So I had, after all, read The Secret of the Gorge, in the Hamlyns edition (which I then remembered buying from Morton’s Books, round the back of Didsbury Village). Other than those three elements, I retained no memories of it.
I find myself uncertain about The Secret of the Gorge. For one thing, there is its setting, twenty miles away from Witchend etc., around the real-life gorge through which the River Teme flows on its way from Wales. In the absence of a map in the Hamlyns edition, including a map showing the relationship between the Gorge country and those parts of Shropshire with which we are already familiar, the setting lacked the usual reality for me, and I was never quite convinced we were on solid earth.
Then there’s the book itself. Though things are changing, the first half of the book feels very much like a throwback to the earliest adventures, and the characters are at their childish and immature worst. And when I say that, I am not referring only to the Twins.

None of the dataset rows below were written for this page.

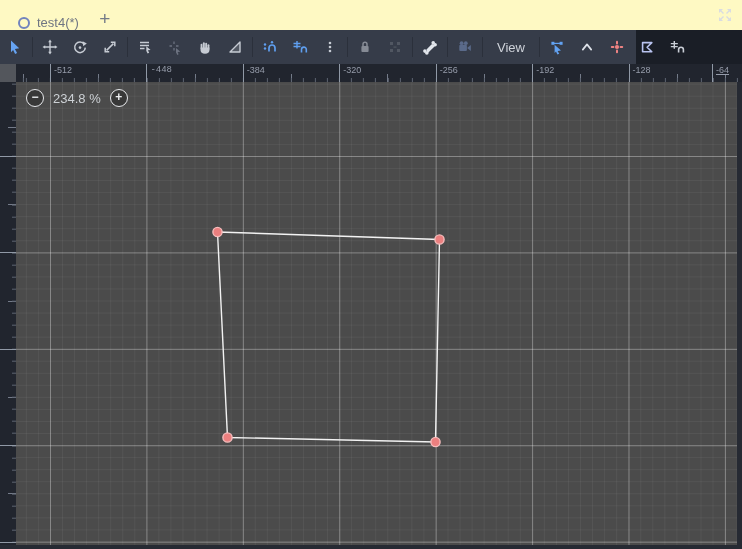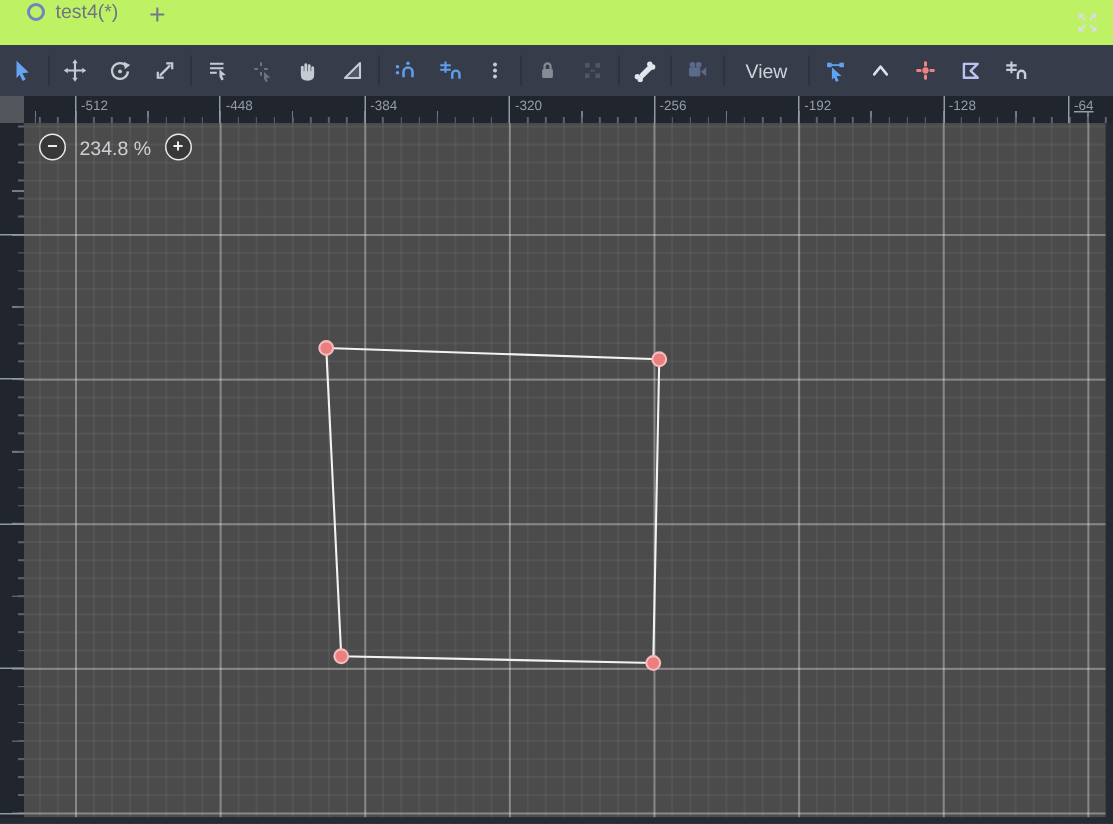"test4(*)" .tabbar { align-items: flex-start -> flex-end; background: #bef264 -> #fef9c3 }
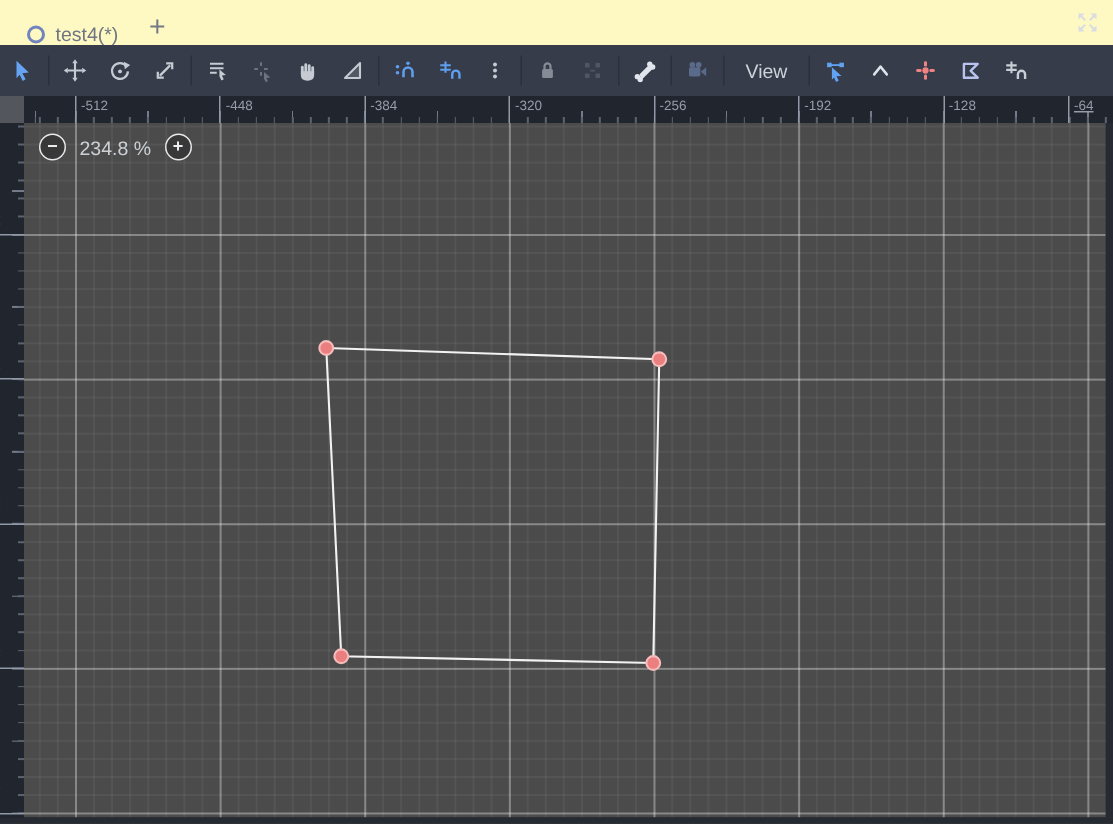"View" .toolbar { width: 742px -> 636px }
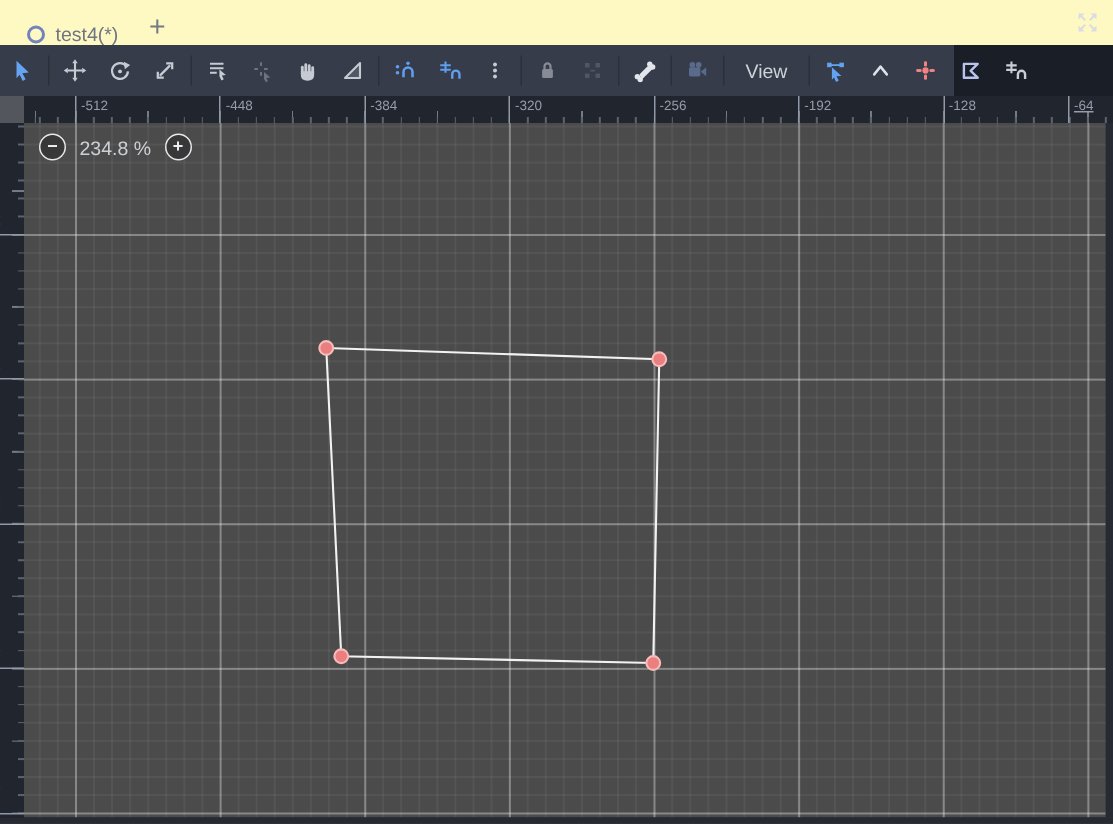"-448" div.rt-label { font-family: none -> Liberation Mono, monospace }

The subject is once again treasure: a diamond necklace, the Whiteflower Diamonds, stolen forty years ago and never recovered, the culprit assumed to be housekeeper Harriet Brown, found drowned in the Gorge a day later.
We learn all this from the villains in the opening chapter. It’s a new approach from Saville, beginning with the bad guys and letting them outline the forthcoming adventure, but it will be one that will dominate the back half of the series. These are Harry Sentence, old and leathery, former Butler at Bringewood Manor, collaborator with poor Harriet Brown, returned from forty years self-exile in Australia to try to put his hands on the diamonds, and the genuinely thuggish Simon Blandish, owner of a dilapidated pub, ex-garden boy at the Manor, and a real nasty piece of work such as we have not, previously, encountered in a Lone Pine book.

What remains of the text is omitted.